**Exercise requirements:** Only one stretch of the data below is wanted: the lines starting at the one with "(503, 322) none" and ending at the one with "[443,349,778,365] [443,372,630,384] [443,394,780,411]", both included, given again exactly.

**Excerpted data:**
========================
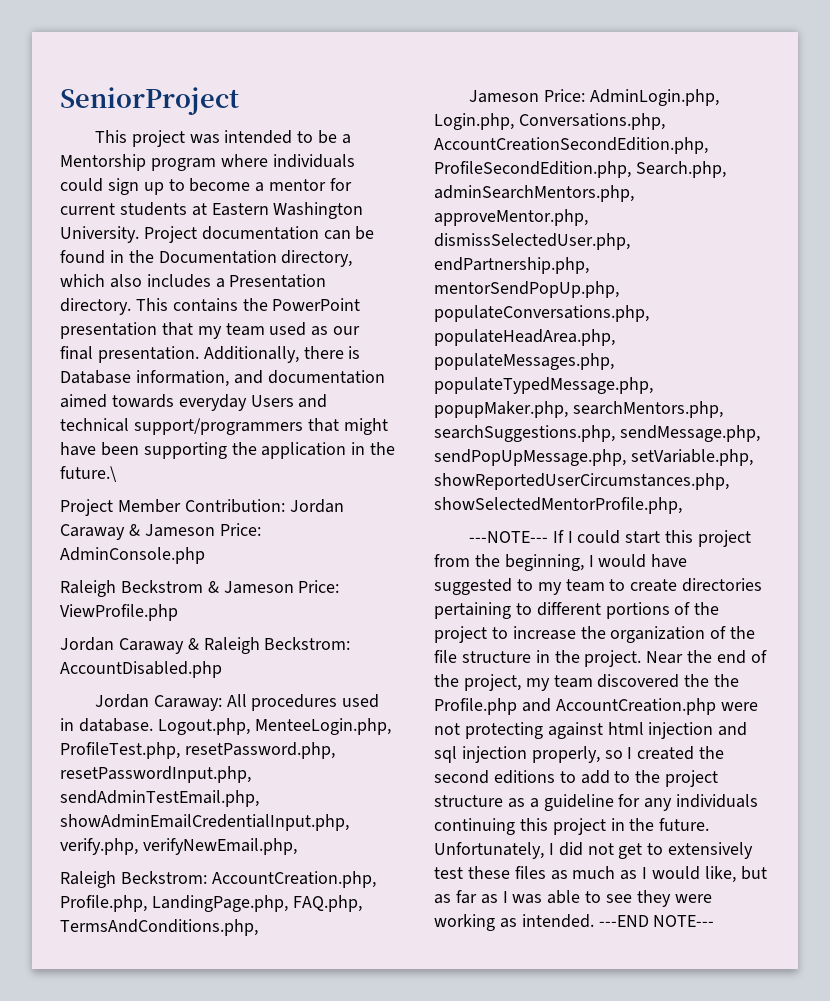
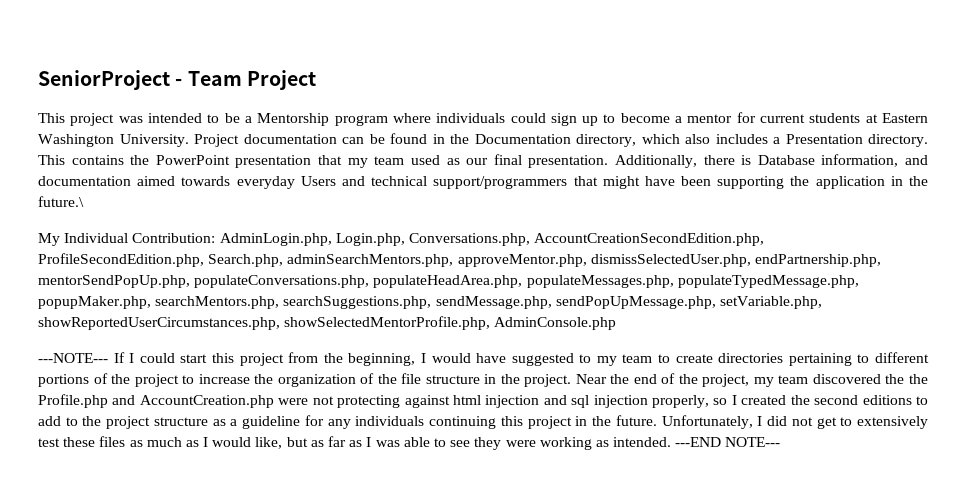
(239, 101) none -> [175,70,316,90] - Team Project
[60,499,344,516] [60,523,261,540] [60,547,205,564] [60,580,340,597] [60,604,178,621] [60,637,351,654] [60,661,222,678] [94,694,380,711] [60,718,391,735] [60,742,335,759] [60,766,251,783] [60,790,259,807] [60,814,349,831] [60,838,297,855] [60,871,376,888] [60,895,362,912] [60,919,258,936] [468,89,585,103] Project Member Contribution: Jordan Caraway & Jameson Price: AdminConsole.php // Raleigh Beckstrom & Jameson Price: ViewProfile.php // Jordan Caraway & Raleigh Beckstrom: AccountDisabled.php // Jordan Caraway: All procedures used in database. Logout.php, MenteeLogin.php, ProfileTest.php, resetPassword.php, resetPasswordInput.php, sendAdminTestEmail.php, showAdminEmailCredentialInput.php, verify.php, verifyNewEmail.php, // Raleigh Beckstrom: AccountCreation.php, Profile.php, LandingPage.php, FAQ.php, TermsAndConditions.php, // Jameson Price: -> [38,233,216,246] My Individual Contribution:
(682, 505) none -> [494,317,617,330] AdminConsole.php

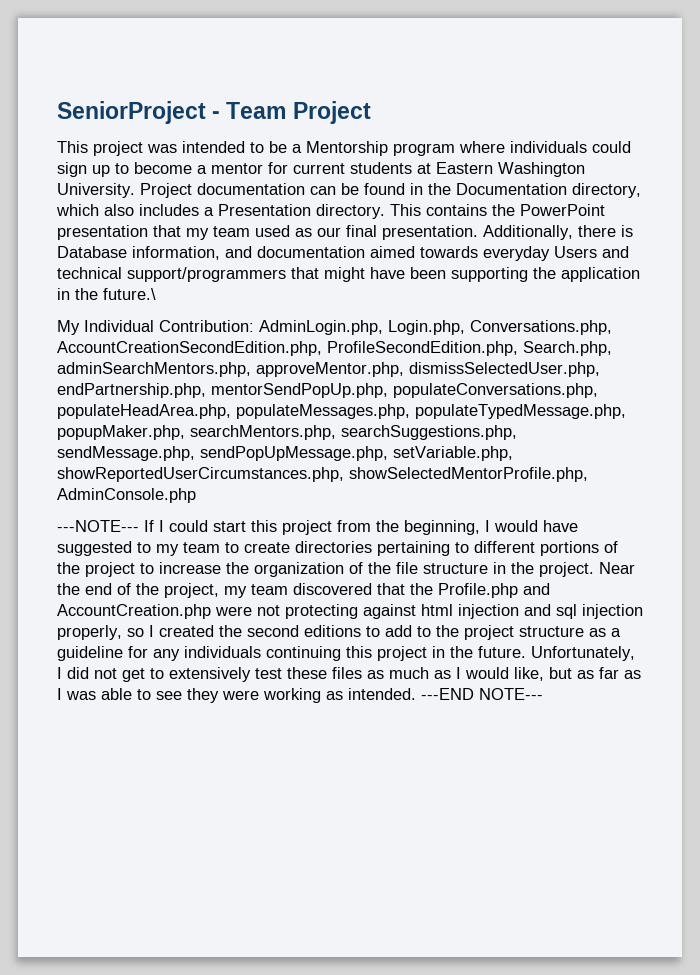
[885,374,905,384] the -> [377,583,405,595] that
========================
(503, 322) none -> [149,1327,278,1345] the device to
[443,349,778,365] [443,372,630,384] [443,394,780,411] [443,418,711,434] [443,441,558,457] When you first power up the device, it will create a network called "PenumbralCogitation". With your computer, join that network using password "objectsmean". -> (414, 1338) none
========================
**Task solution:**
(503, 322) none -> [149,1327,278,1345] the device to
[443,349,778,365] [443,372,630,384] [443,394,780,411] [443,418,711,434] [443,441,558,457] When you first power up the device, it will create a network called "PenumbralCogitation". With your computer, join that network using password "objectsmean". -> (414, 1338) none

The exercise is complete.